PROBLEM DETAILS
Include no pictures. Output exactly the lines from the one that contains "68px; top: 178px;" through the final line of the entries.

______

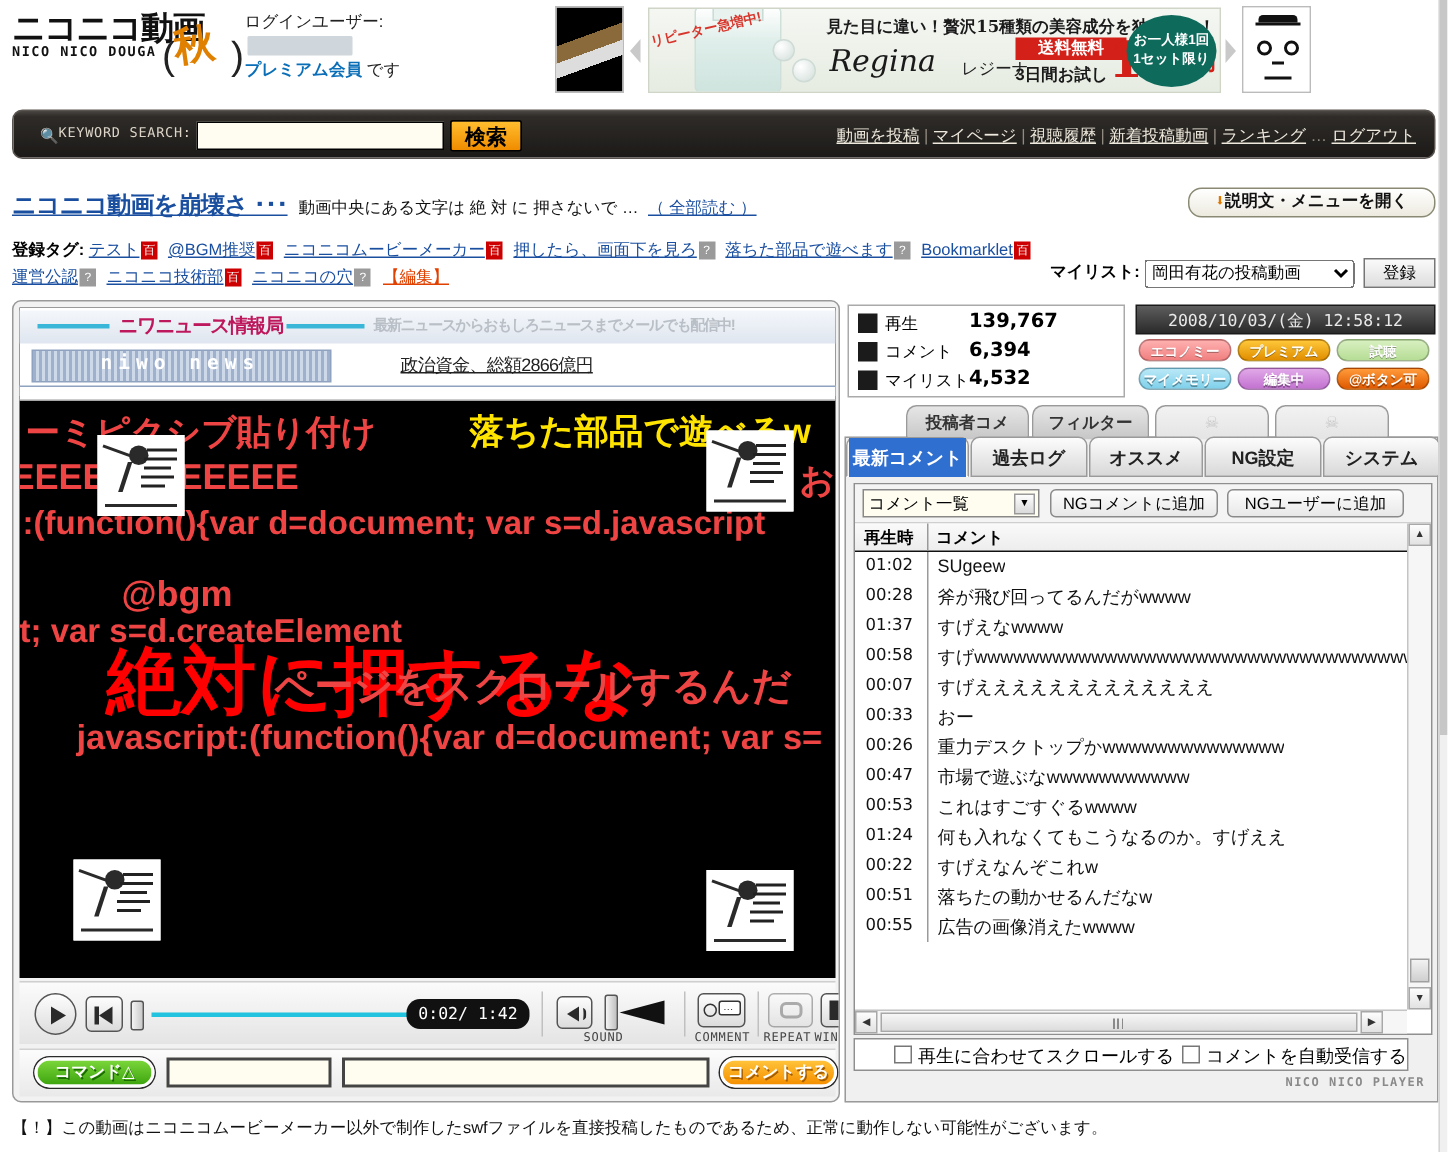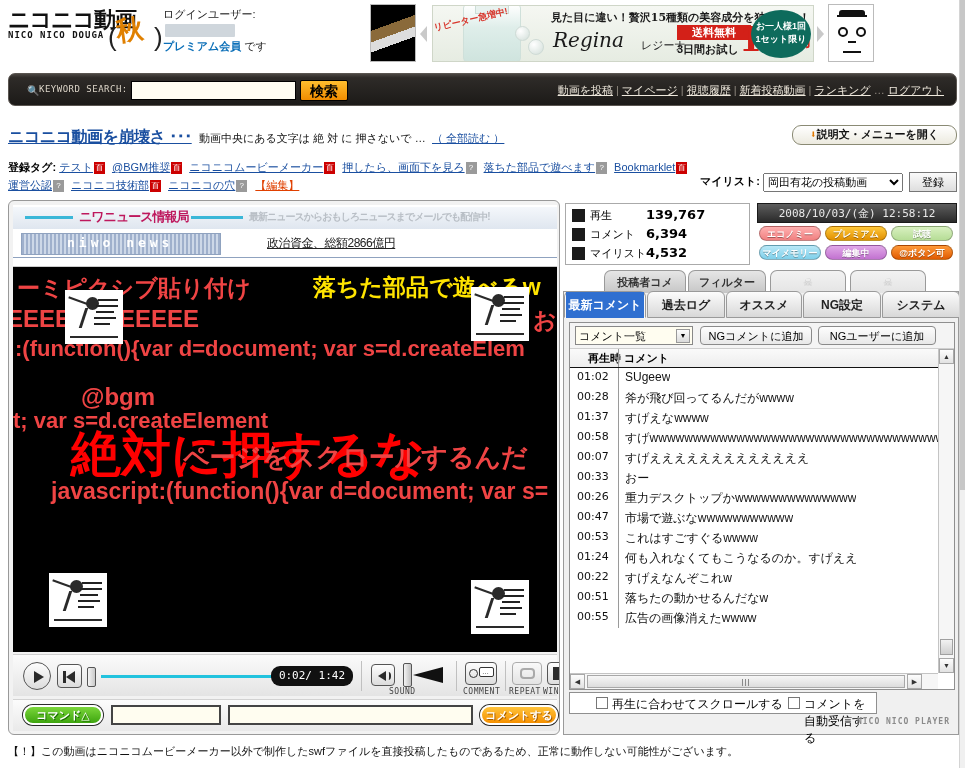--- a/index.html
+++ b/index.html
@@ -768,7 +768,7 @@
         <div class="dm dm-y" style="left: 300px; top: 67px; font-size: 23px;">落ちた部品で遊べるw</div>
         <div class="dm dm-w" style="left: -6px; top: 100px; font-size: 24px;">EEEEEEEEEEEE</div>
         <div class="dm dm-w" style="left: 520px; top: 100px; font-size: 23px;">お</div>
-        <div class="dm dm-w" style="left: 2px; top: 131px; font-size: 22px;">:(function(){var d=document; var s=d.createElem</div>
+        <div class="dm dm-w" style="left: 2px; top: 131px; font-size: 22px;">:(function(){var d=document; var s=d.javascript</div>
         <div class="dm dm-w" style="left: 68px; top: 178px; font-size: 24px;">@bgm</div>
         <div class="dm dm-w" style="left: 0px; top: 203px; font-size: 22px;">t; var s=d.createElement</div>
         <div class="dm dm-r" style="left: 58px; top: 216px; font-size: 50px;">絶対に押するな</div>

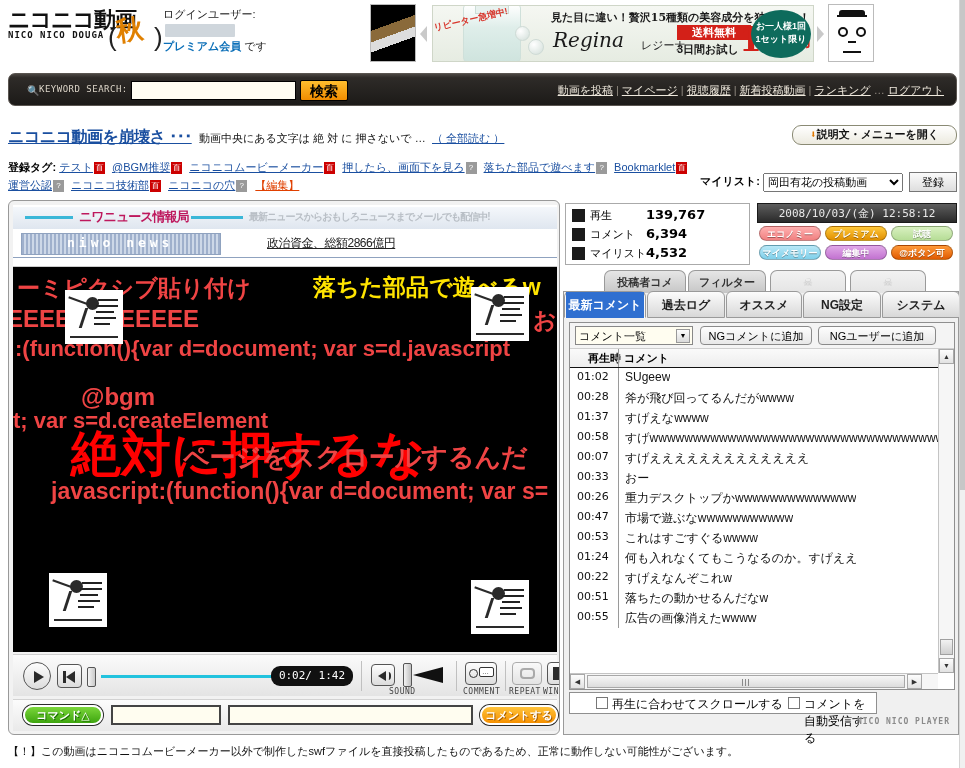--- a/index.html
+++ b/index.html
@@ -569,7 +569,7 @@
     border-bottom:1px solid #111;
     font-size:11px; font-weight:bold;
   }
-  #chead .h1 { position:absolute; left:18px; top:2px; }
+  #chead .h1 { position:absolute; left:6px; top:2px; }
   #chead .h2 { position:absolute; left:54px; top:2px; }
   #chead .vdiv { position:absolute; left:48px; top:0; width:1px; height:18px; background:#9a9a9a; }
 

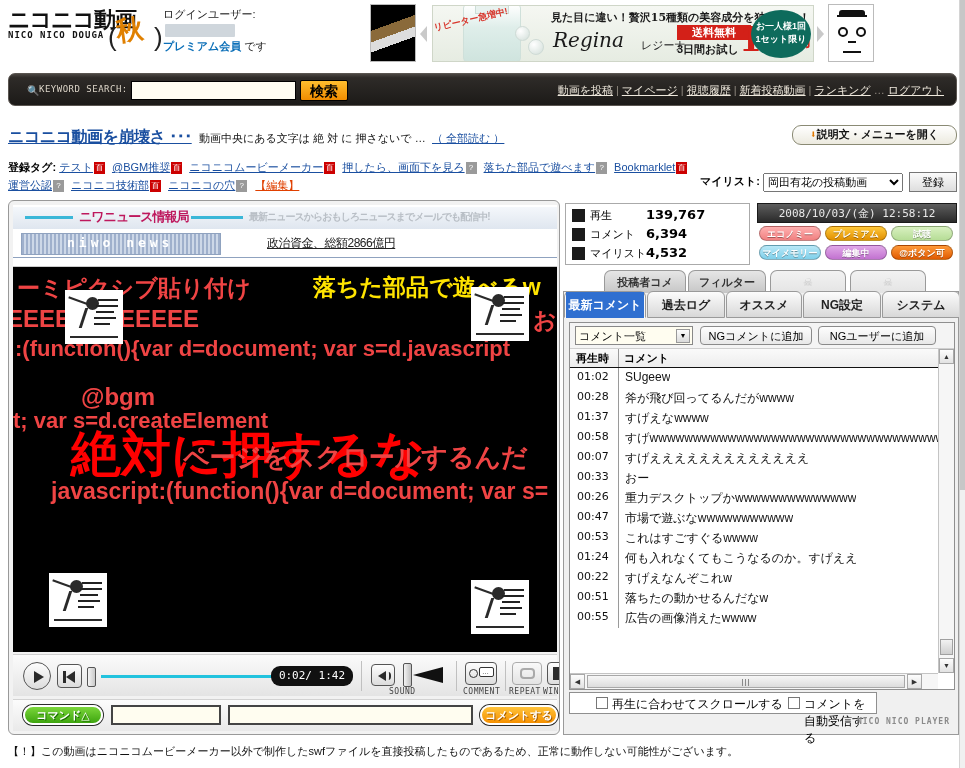--- a/index.html
+++ b/index.html
@@ -628,7 +628,7 @@
   }
 
   #copts {
-    position:absolute; left:5px; top:400px; width:308px; height:22px;
+    position:absolute; left:5px; top:400px; width:370px; height:22px;
     background:#fff; border:1px solid #8f8f8f;
     font-size:12px;
   }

______

EXERCISE ANSWER
         <div class="dm dm-w" style="left: 68px; top: 178px; font-size: 24px;">@bgm</div>
         <div class="dm dm-w" style="left: 0px; top: 203px; font-size: 22px;">t; var s=d.createElement</div>
         <div class="dm dm-r" style="left: 58px; top: 216px; font-size: 50px;">絶対に押するな</div>

--- a/index.html
+++ b/index.html
@@ -569,7 +569,7 @@
     border-bottom:1px solid #111;
     font-size:11px; font-weight:bold;
   }
-  #chead .h1 { position:absolute; left:18px; top:2px; }
+  #chead .h1 { position:absolute; left:6px; top:2px; }
   #chead .h2 { position:absolute; left:54px; top:2px; }
   #chead .vdiv { position:absolute; left:48px; top:0; width:1px; height:18px; background:#9a9a9a; }
 

--- a/index.html
+++ b/index.html
@@ -628,7 +628,7 @@
   }
 
   #copts {
-    position:absolute; left:5px; top:400px; width:308px; height:22px;
+    position:absolute; left:5px; top:400px; width:370px; height:22px;
     background:#fff; border:1px solid #8f8f8f;
     font-size:12px;
   }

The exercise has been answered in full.